I suspect - correct me if I'm wrong - that male ME sufferers may have a harder time getting diagnosed than women, because at least we fit the stereotype. A man with ME has to accept 'feminine' passivity and weakness, and that must be doubly difficult.

However, funding for ME research has been sparse precisely because it's been linked to mental illness - the belief that it's 'all in the mind'. If we little ladies could just pull ourselves together, we could stop being a drain on medical services. The fact that the disease hasn't been taken seriously, I believe, is because it plays into the hysteria narrative.

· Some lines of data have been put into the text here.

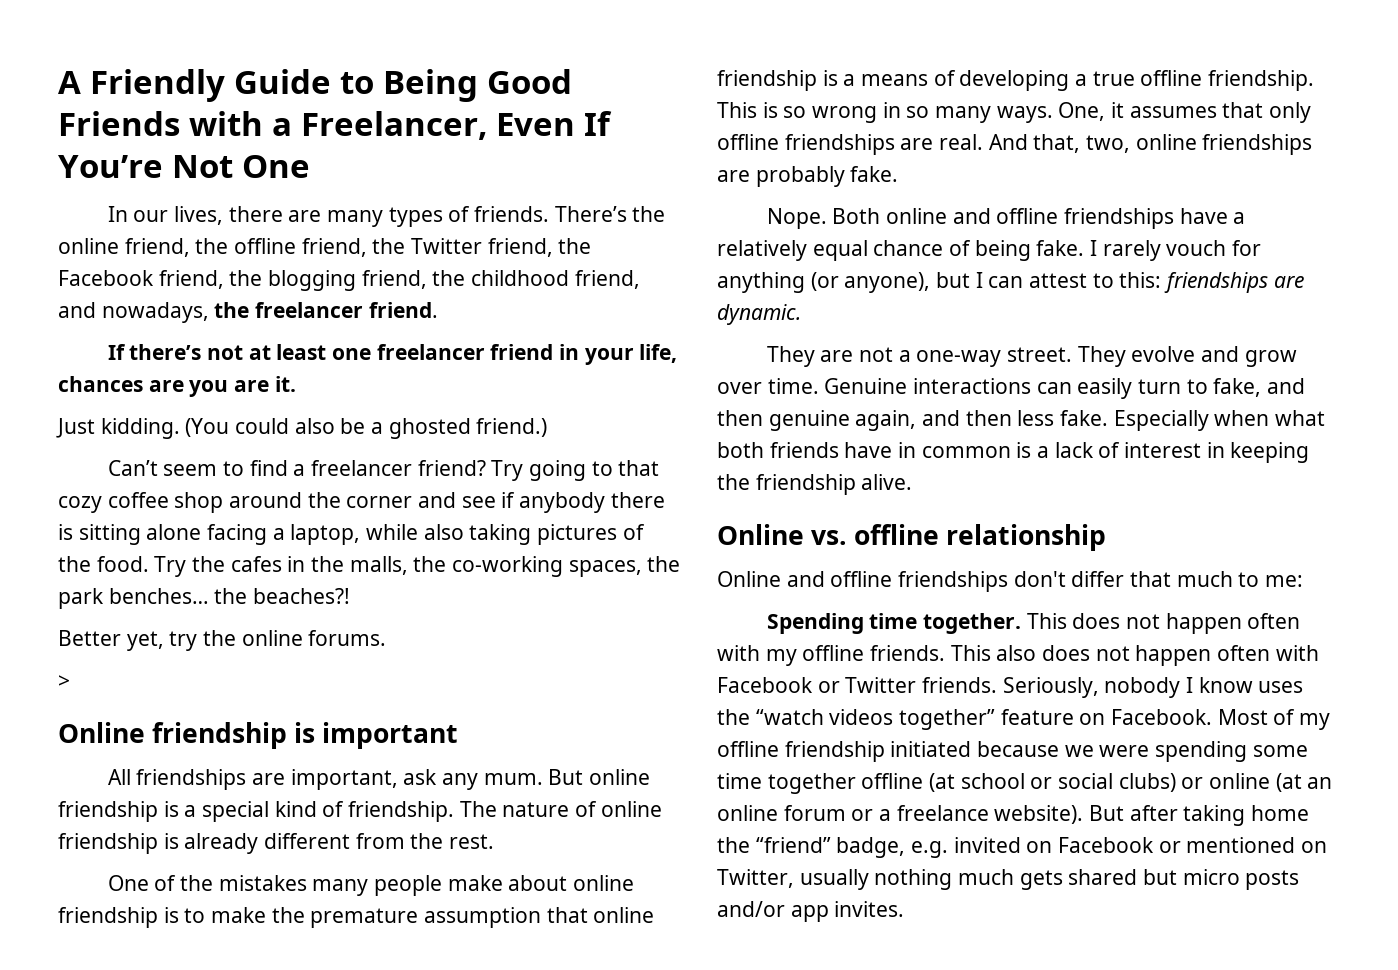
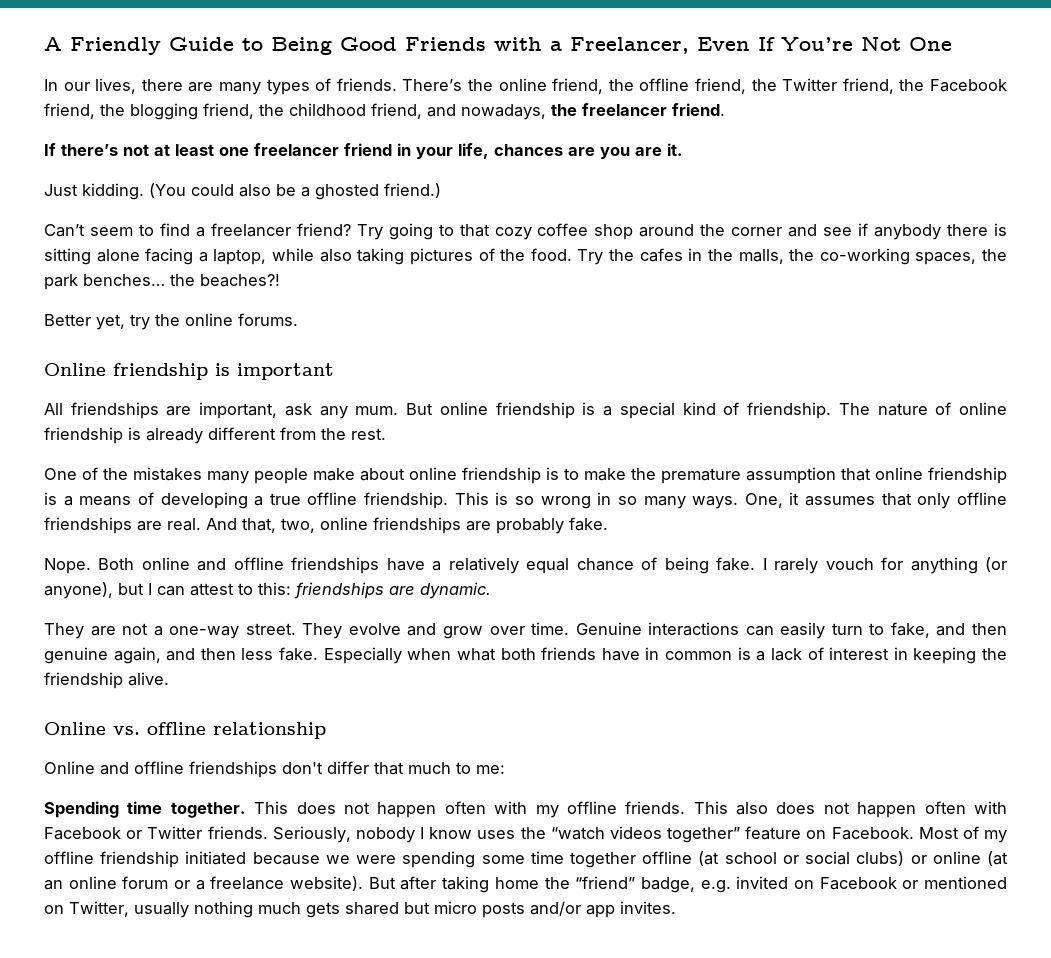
[58,675,70,688] // > -> (298, 319) none

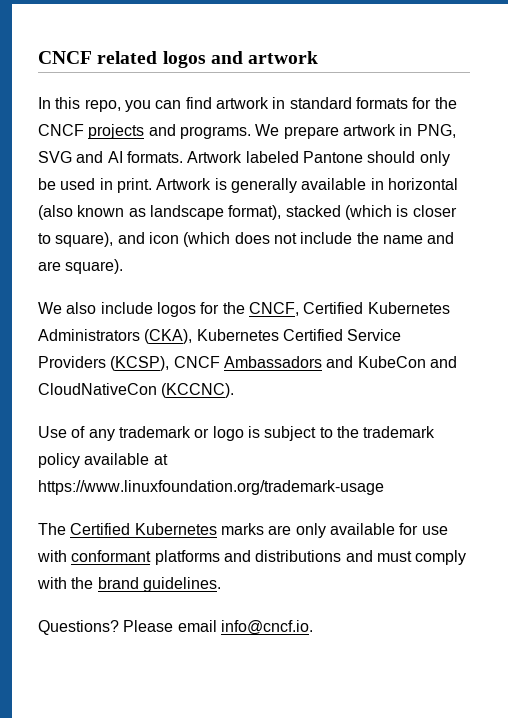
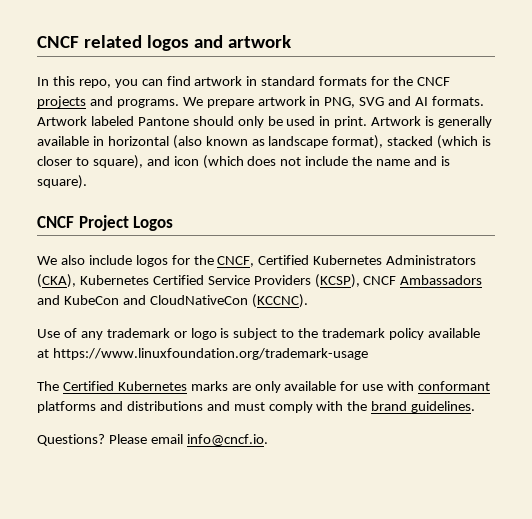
[38,261,61,271] are -> [440,156,450,166] is
(124, 266) none -> [37,215,174,231] // CNCF Project Logos

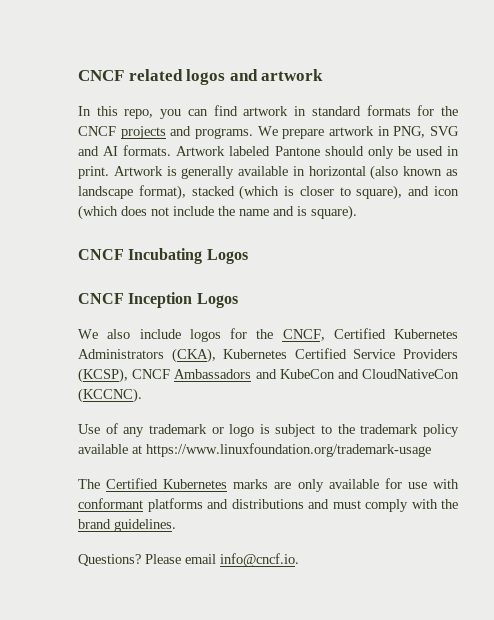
[78,215,129,231] Project -> [128,248,248,264] [78,292,193,308] Incubating Logos // CNCF Inception

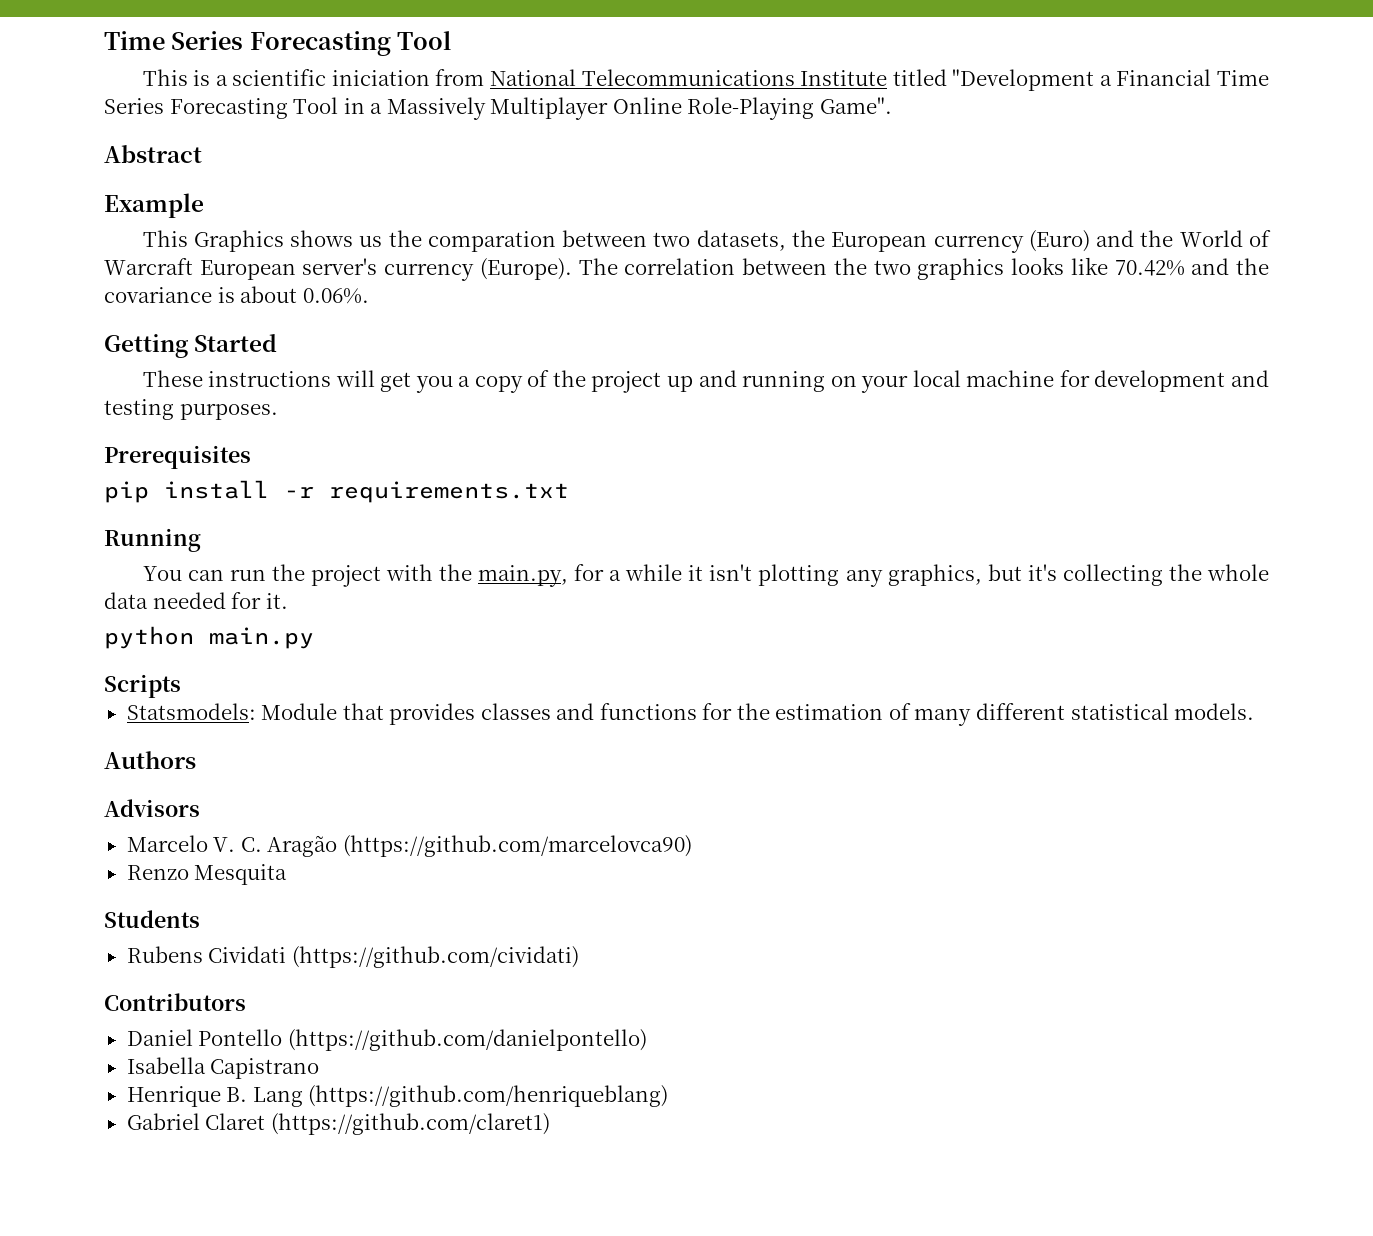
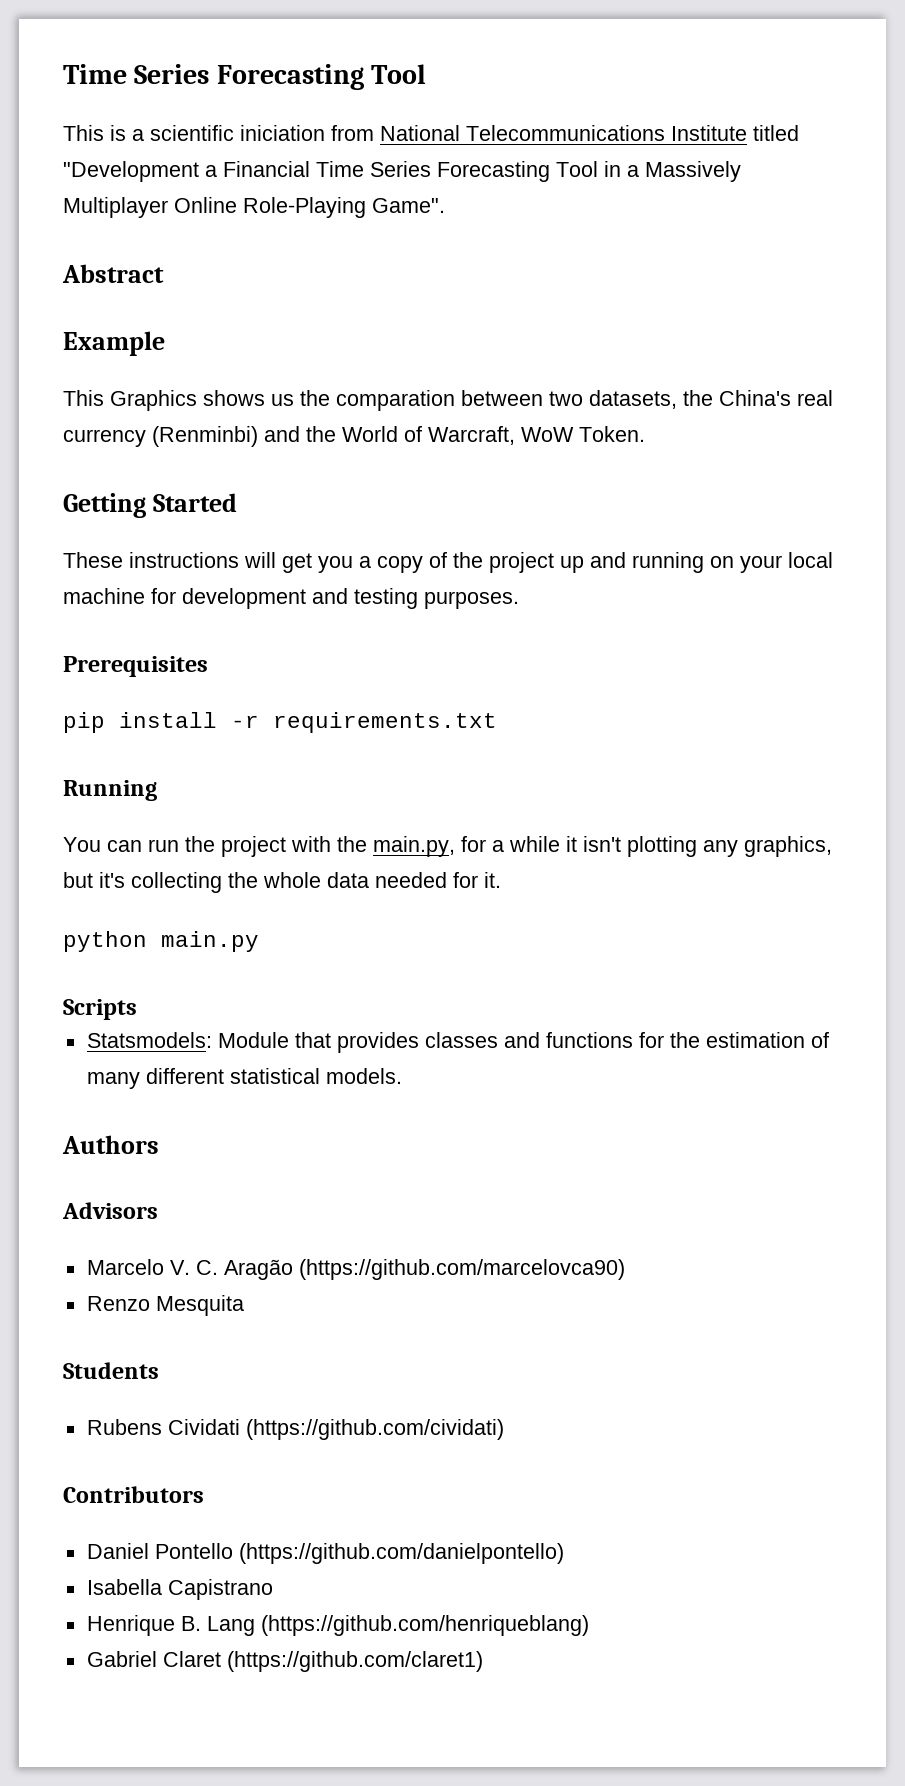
[831,230,1271,253] [104,257,1270,281] [104,286,369,304] European currency (Euro) and the World of Warcraft European server's currency (Europe). The correlation between the two graphics looks like 70.42% and the covariance is about 0.06%. -> [719,390,833,406] [63,426,645,447] China's real currency (Renminbi) and the World of Warcraft, WoW Token.

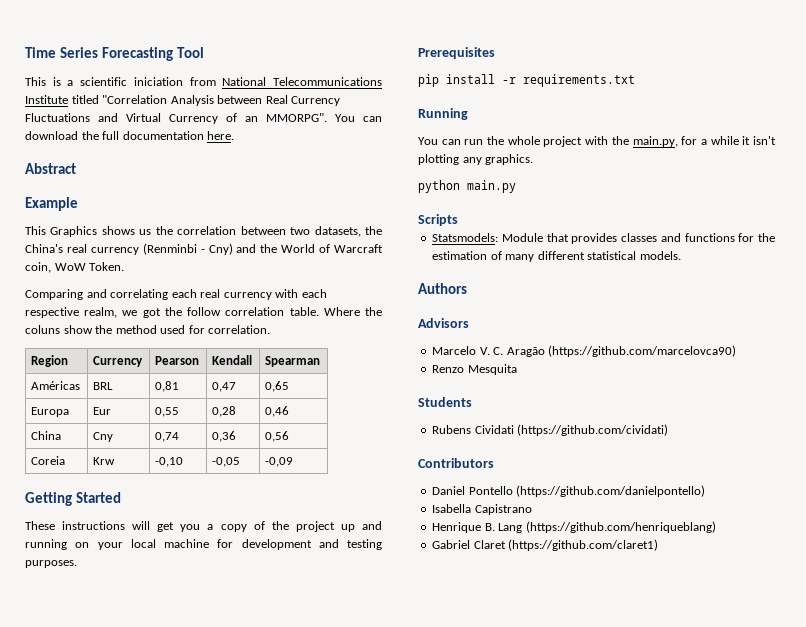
[63,161,741,182] [63,197,445,218] "Development a Financial Time Series Forecasting Tool in a Massively Multiplayer Online Role-Playing Game". -> [102,95,341,106] [25,113,382,124] [25,131,235,140] "Correlation Analysis between Real Currency Fluctuations and Virtual Currency of an MMORPG". You can download the full documentation here.
[336,390,455,411] comparation -> [177,226,237,235] correlation
[152,426,258,447] (Renminbi) -> [142,243,233,255] (Renminbi - Cny)
[428,426,515,445] Warcraft, -> [333,244,383,253] [25,262,51,273] Warcraft coin,
(645, 434) none -> [25,289,327,300] [25,307,383,318] [25,325,271,334] [31,355,69,367] [93,356,144,367] [155,356,200,365] [212,355,253,365] [265,356,321,367] [31,381,81,390] [93,382,114,390] [155,381,180,392] [212,382,237,392] [265,381,290,392] [31,407,70,417] [93,407,112,415] [155,407,180,417] [212,406,237,417] [265,406,290,417] [31,431,62,440] [93,432,114,442] [155,432,180,442] [212,431,237,442] [265,431,290,442] [31,456,66,465] [93,457,116,465] [155,457,184,467] [212,457,241,467] [265,457,294,467] // Comparing and correlating each real currency with each respective realm, we got the follow correlation table. Where the coluns show the method used for correlation. // Region | Currency | Pearson | Kendall | Spearman // Américas | BRL | 0,81 | 0,47 | 0,65 // Europa | Eur | 0,55 | 0,28 | 0,46 // China | Cny | 0,74 | 0,36 | 0,56 // Coreia | Krw | -0,10 | -0,05 | -0,09
(215, 844) none -> [507,136,540,145] whole
[744,836,832,857] [63,872,501,893] graphics, but it's collecting the whole data needed for it. -> [485,154,534,165] graphics.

I'm not sure if this all makes sense, and forgive me if it sounds too pompous. In my healthy life I'm a university lecturer specialising in gender, so old academic habits die hard!
 

Cheesus

Senior Member
Messages
1,292
Location
UK
Such women were not taken seriously, as their condition stemmed from their biologically-ordained frailty (the Ancient Greeks believed that 'hysteria' was cased by the womb wandering about the body, hence the name).

Indeed the Royal Free outbreak in 1955 was attributed (20 years later) directly to "mass hysteria", and that attribution arguably underpins much of the subsequent marginalisation of ME sufferers. So we have direct evidence of a link between medical prejudice towards women and the origins of our current dilemma.